Top of Extracted data

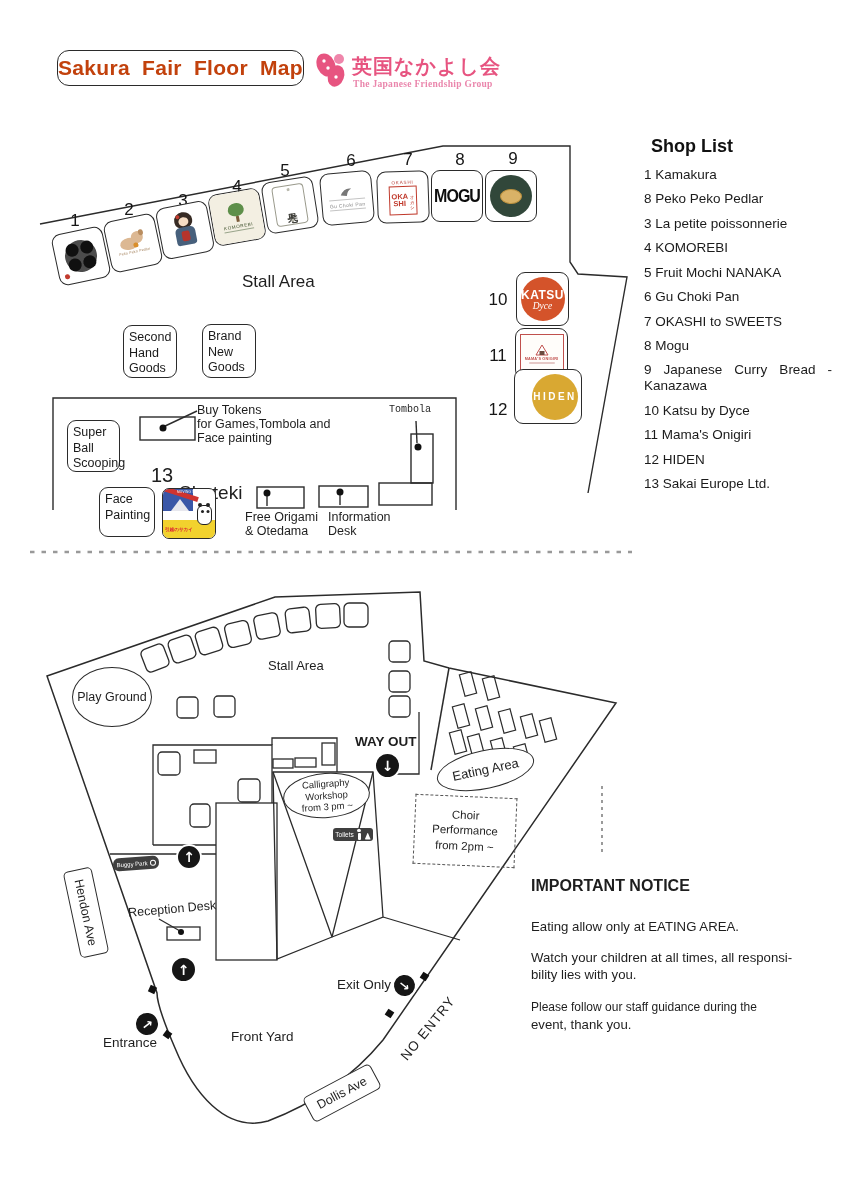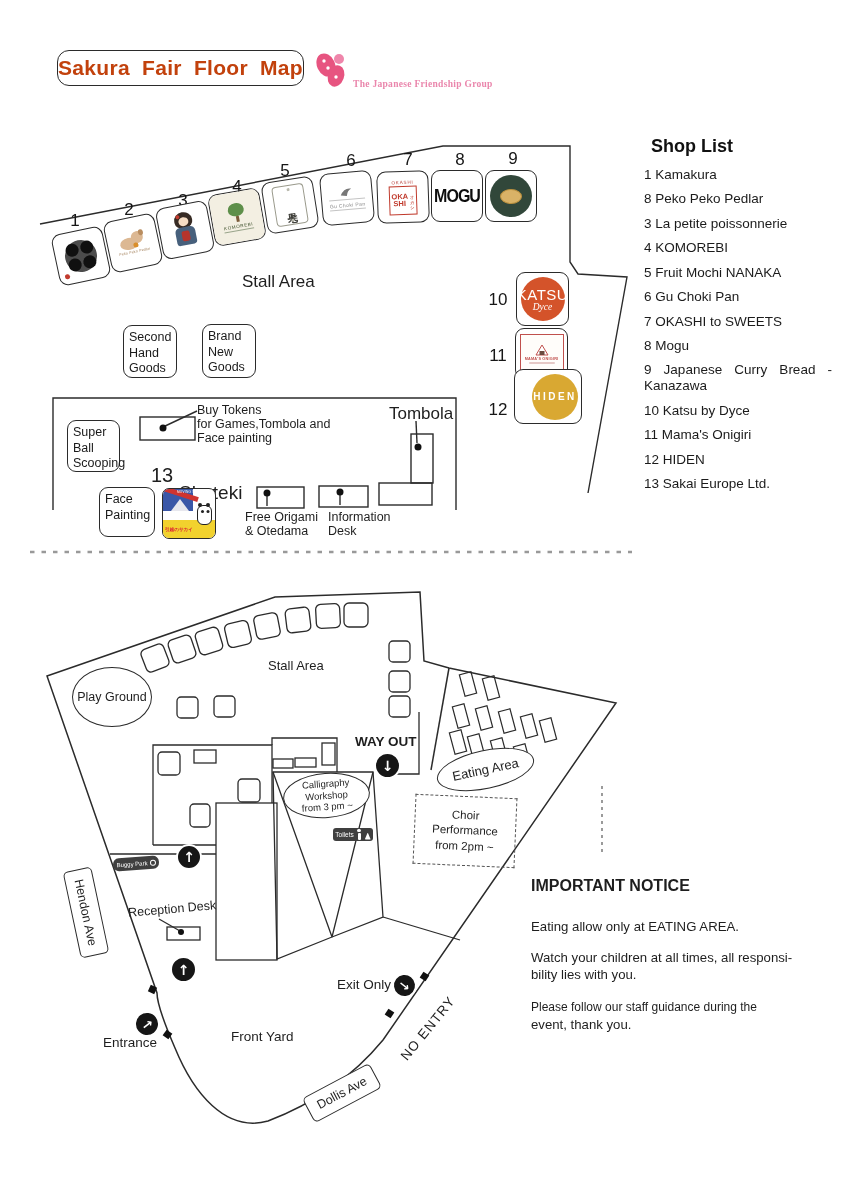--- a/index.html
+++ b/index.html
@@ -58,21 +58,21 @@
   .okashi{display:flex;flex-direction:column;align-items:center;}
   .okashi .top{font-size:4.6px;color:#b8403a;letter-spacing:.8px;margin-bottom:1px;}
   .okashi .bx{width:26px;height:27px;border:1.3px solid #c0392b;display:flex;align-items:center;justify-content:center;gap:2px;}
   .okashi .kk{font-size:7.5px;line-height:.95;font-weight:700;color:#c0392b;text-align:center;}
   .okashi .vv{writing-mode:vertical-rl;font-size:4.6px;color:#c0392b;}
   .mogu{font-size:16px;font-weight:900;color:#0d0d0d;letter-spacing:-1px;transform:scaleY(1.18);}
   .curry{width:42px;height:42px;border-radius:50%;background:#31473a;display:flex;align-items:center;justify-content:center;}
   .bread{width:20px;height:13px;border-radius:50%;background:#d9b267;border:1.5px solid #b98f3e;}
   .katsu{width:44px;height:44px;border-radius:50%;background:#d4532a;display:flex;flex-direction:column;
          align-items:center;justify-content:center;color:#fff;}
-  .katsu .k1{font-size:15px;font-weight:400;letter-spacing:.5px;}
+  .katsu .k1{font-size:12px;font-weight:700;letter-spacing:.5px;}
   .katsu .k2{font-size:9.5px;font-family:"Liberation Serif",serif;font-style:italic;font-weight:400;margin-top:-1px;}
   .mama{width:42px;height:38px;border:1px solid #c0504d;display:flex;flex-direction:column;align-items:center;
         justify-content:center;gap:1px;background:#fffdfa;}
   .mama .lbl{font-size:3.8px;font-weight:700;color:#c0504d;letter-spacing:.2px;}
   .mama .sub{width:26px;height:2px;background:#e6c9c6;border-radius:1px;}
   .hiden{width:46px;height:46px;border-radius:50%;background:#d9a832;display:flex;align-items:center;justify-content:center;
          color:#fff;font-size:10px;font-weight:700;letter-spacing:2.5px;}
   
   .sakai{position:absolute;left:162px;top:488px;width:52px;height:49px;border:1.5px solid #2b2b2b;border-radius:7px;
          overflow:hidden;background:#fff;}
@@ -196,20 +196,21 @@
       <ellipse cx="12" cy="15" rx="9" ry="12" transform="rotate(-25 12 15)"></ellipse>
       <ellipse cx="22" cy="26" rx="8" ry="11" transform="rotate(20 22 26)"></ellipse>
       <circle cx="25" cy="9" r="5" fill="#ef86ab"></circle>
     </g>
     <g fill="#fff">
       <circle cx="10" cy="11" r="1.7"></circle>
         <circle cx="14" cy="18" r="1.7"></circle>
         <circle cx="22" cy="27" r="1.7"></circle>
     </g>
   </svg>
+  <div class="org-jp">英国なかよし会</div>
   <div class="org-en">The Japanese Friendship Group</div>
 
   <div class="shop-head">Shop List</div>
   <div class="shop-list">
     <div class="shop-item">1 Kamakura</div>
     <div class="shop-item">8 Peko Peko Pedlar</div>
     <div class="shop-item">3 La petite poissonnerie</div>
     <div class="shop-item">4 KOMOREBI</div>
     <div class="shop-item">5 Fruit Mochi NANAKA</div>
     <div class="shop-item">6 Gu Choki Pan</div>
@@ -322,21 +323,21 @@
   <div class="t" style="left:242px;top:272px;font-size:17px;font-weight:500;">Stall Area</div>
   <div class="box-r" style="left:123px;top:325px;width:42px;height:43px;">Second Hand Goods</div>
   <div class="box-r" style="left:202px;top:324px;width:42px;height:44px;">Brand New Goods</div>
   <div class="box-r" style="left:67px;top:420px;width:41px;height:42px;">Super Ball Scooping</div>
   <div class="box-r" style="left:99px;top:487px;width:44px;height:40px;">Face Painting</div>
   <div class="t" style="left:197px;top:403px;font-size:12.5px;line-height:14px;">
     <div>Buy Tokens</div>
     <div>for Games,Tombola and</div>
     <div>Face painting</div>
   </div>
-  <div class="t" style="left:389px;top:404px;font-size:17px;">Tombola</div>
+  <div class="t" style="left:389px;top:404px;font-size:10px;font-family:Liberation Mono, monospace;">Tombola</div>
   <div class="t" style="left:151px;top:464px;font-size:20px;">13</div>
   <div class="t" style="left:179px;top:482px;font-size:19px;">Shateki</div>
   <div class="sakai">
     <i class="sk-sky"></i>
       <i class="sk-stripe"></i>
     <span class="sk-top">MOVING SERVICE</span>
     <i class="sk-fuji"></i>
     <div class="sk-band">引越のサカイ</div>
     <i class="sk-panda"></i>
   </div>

Bottom of Extracted data

### Your assignment
Which lines contain "katsu"? Copy each of them from the listing.

### Exercise answer
   .katsu{width:44px;height:44px;border-radius:50%;background:#d4532a;display:flex;flex-direction:column;
-  .katsu .k1{font-size:15px;font-weight:400;letter-spacing:.5px;}
+  .katsu .k1{font-size:12px;font-weight:700;letter-spacing:.5px;}
   .katsu .k2{font-size:9.5px;font-family:"Liberation Serif",serif;font-style:italic;font-weight:400;margin-top:-1px;}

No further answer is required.